• Problem to work on:
Print the records below exactly as they appear.

• Records for the task:
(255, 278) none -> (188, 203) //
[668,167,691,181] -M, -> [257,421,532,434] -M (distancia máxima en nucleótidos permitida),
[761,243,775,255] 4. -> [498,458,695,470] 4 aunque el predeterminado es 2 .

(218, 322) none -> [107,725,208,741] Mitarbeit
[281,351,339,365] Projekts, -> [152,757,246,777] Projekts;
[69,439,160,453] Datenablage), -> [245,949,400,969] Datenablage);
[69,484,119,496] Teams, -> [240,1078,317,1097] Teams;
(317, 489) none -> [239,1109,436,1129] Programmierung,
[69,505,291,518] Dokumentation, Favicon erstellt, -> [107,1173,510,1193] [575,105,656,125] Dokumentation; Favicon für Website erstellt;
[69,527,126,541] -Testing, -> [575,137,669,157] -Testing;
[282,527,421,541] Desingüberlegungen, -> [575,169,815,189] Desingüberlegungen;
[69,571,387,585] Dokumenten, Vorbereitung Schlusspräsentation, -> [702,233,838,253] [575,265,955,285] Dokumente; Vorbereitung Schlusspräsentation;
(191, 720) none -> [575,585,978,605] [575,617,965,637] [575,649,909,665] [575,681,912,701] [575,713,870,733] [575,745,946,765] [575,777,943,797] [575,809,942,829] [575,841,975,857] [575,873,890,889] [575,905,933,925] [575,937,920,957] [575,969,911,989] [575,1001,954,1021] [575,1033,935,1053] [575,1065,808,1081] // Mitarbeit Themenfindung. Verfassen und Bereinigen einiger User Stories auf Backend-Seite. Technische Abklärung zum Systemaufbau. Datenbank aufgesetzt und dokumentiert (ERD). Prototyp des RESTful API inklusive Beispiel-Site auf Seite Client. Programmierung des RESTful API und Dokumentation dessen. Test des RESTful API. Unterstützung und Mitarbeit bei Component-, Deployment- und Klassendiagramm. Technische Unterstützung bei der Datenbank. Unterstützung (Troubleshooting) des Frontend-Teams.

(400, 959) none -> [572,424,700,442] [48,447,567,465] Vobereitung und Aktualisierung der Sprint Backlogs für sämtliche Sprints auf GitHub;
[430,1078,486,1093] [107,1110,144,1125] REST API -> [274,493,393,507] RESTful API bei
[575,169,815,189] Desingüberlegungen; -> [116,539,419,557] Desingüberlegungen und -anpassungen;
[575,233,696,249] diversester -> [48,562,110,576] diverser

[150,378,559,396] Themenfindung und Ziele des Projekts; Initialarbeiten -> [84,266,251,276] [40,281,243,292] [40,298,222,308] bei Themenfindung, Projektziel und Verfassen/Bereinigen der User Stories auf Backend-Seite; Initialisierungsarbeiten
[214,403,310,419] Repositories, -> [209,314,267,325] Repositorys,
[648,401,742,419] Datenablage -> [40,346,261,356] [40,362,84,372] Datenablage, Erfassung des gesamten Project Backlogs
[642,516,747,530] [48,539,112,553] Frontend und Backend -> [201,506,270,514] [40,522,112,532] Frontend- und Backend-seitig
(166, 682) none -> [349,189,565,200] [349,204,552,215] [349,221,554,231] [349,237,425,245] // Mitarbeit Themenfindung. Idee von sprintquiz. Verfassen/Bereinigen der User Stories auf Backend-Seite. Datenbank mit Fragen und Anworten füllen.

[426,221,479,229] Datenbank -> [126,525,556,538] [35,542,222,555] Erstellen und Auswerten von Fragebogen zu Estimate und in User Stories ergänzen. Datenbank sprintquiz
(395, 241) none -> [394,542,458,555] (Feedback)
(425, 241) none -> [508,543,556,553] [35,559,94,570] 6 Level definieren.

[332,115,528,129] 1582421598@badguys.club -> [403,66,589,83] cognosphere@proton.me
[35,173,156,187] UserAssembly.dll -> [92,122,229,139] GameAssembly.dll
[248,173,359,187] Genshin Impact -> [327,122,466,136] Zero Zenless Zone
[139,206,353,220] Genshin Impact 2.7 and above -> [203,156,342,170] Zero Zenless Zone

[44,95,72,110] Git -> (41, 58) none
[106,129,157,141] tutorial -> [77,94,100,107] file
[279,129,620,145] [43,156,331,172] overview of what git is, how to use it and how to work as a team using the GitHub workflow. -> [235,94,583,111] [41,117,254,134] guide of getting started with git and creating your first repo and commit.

• Task output:
(255, 278) none -> (188, 203) //
[668,167,691,181] -M, -> [257,421,532,434] -M (distancia máxima en nucleótidos permitida),
[761,243,775,255] 4. -> [498,458,695,470] 4 aunque el predeterminado es 2 .

(218, 322) none -> [107,725,208,741] Mitarbeit
[281,351,339,365] Projekts, -> [152,757,246,777] Projekts;
[69,439,160,453] Datenablage), -> [245,949,400,969] Datenablage);
[69,484,119,496] Teams, -> [240,1078,317,1097] Teams;
(317, 489) none -> [239,1109,436,1129] Programmierung,
[69,505,291,518] Dokumentation, Favicon erstellt, -> [107,1173,510,1193] [575,105,656,125] Dokumentation; Favicon für Website erstellt;
[69,527,126,541] -Testing, -> [575,137,669,157] -Testing;
[282,527,421,541] Desingüberlegungen, -> [575,169,815,189] Desingüberlegungen;
[69,571,387,585] Dokumenten, Vorbereitung Schlusspräsentation, -> [702,233,838,253] [575,265,955,285] Dokumente; Vorbereitung Schlusspräsentation;
(191, 720) none -> [575,585,978,605] [575,617,965,637] [575,649,909,665] [575,681,912,701] [575,713,870,733] [575,745,946,765] [575,777,943,797] [575,809,942,829] [575,841,975,857] [575,873,890,889] [575,905,933,925] [575,937,920,957] [575,969,911,989] [575,1001,954,1021] [575,1033,935,1053] [575,1065,808,1081] // Mitarbeit Themenfindung. Verfassen und Bereinigen einiger User Stories auf Backend-Seite. Technische Abklärung zum Systemaufbau. Datenbank aufgesetzt und dokumentiert (ERD). Prototyp des RESTful API inklusive Beispiel-Site auf Seite Client. Programmierung des RESTful API und Dokumentation dessen. Test des RESTful API. Unterstützung und Mitarbeit bei Component-, Deployment- und Klassendiagramm. Technische Unterstützung bei der Datenbank. Unterstützung (Troubleshooting) des Frontend-Teams.

(400, 959) none -> [572,424,700,442] [48,447,567,465] Vobereitung und Aktualisierung der Sprint Backlogs für sämtliche Sprints auf GitHub;
[430,1078,486,1093] [107,1110,144,1125] REST API -> [274,493,393,507] RESTful API bei
[575,169,815,189] Desingüberlegungen; -> [116,539,419,557] Desingüberlegungen und -anpassungen;
[575,233,696,249] diversester -> [48,562,110,576] diverser

[150,378,559,396] Themenfindung und Ziele des Projekts; Initialarbeiten -> [84,266,251,276] [40,281,243,292] [40,298,222,308] bei Themenfindung, Projektziel und Verfassen/Bereinigen der User Stories auf Backend-Seite; Initialisierungsarbeiten
[214,403,310,419] Repositories, -> [209,314,267,325] Repositorys,
[648,401,742,419] Datenablage -> [40,346,261,356] [40,362,84,372] Datenablage, Erfassung des gesamten Project Backlogs
[642,516,747,530] [48,539,112,553] Frontend und Backend -> [201,506,270,514] [40,522,112,532] Frontend- und Backend-seitig
(166, 682) none -> [349,189,565,200] [349,204,552,215] [349,221,554,231] [349,237,425,245] // Mitarbeit Themenfindung. Idee von sprintquiz. Verfassen/Bereinigen der User Stories auf Backend-Seite. Datenbank mit Fragen und Anworten füllen.

[426,221,479,229] Datenbank -> [126,525,556,538] [35,542,222,555] Erstellen und Auswerten von Fragebogen zu Estimate und in User Stories ergänzen. Datenbank sprintquiz
(395, 241) none -> [394,542,458,555] (Feedback)
(425, 241) none -> [508,543,556,553] [35,559,94,570] 6 Level definieren.

[332,115,528,129] 1582421598@badguys.club -> [403,66,589,83] cognosphere@proton.me
[35,173,156,187] UserAssembly.dll -> [92,122,229,139] GameAssembly.dll
[248,173,359,187] Genshin Impact -> [327,122,466,136] Zero Zenless Zone
[139,206,353,220] Genshin Impact 2.7 and above -> [203,156,342,170] Zero Zenless Zone

[44,95,72,110] Git -> (41, 58) none
[106,129,157,141] tutorial -> [77,94,100,107] file
[279,129,620,145] [43,156,331,172] overview of what git is, how to use it and how to work as a team using the GitHub workflow. -> [235,94,583,111] [41,117,254,134] guide of getting started with git and creating your first repo and commit.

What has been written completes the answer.